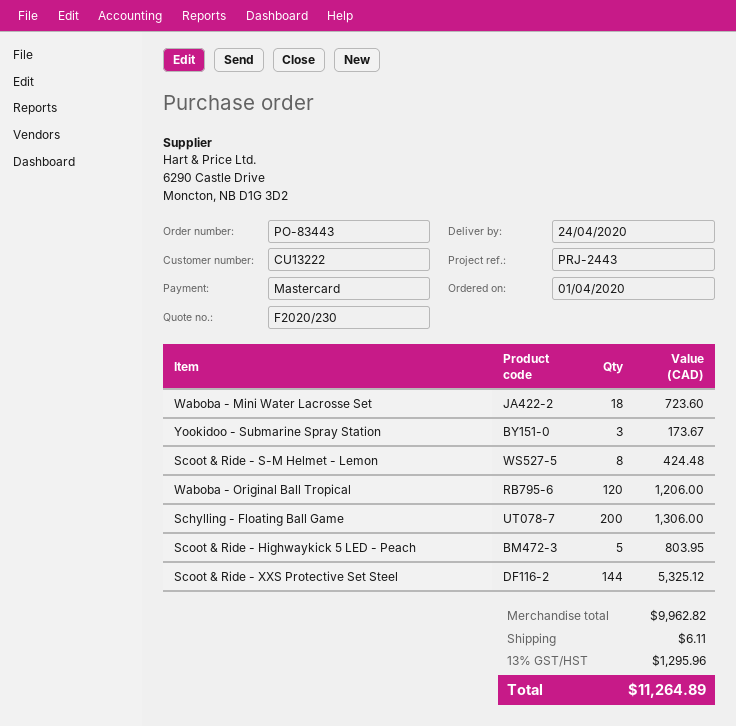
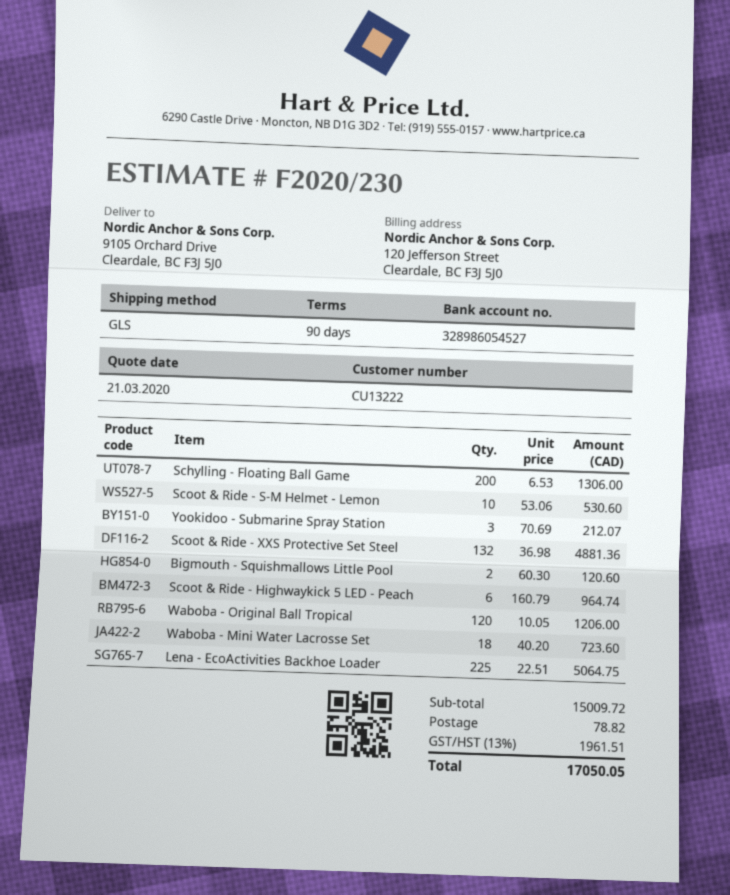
Yookidoo - Submarine Spray Station: 3 for 173.67 -> 3 for 212.07
Scoot & Ride - S-M Helmet - Lemon: 8 for 424.48 -> 10 for 530.60
Scoot & Ride - Highwaykick 5 LED - Peach: 5 for 803.95 -> 6 for 964.74
Scoot & Ride - XXS Protective Set Steel: 144 for 5325.12 -> 132 for 4881.36
Bigmouth - Squishmallows Little Pool: none -> 2 for 120.60
Lena - EcoActivities Backhoe Loader: none -> 225 for 5064.75
subtotal: 9962.82 -> 15009.72
shipping: 6.11 -> 78.82
tax: 13% = 1295.96 -> 13% = 1961.51
total: 11264.89 -> 17050.05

........

EXERCISE AIM: What is needed is an exact output of the records above, with every picture left out.

SOLUTION FOR THIS EXERCISE:
Yookidoo - Submarine Spray Station: 3 for 173.67 -> 3 for 212.07
Scoot & Ride - S-M Helmet - Lemon: 8 for 424.48 -> 10 for 530.60
Scoot & Ride - Highwaykick 5 LED - Peach: 5 for 803.95 -> 6 for 964.74
Scoot & Ride - XXS Protective Set Steel: 144 for 5325.12 -> 132 for 4881.36
Bigmouth - Squishmallows Little Pool: none -> 2 for 120.60
Lena - EcoActivities Backhoe Loader: none -> 225 for 5064.75
subtotal: 9962.82 -> 15009.72
shipping: 6.11 -> 78.82
tax: 13% = 1295.96 -> 13% = 1961.51
total: 11264.89 -> 17050.05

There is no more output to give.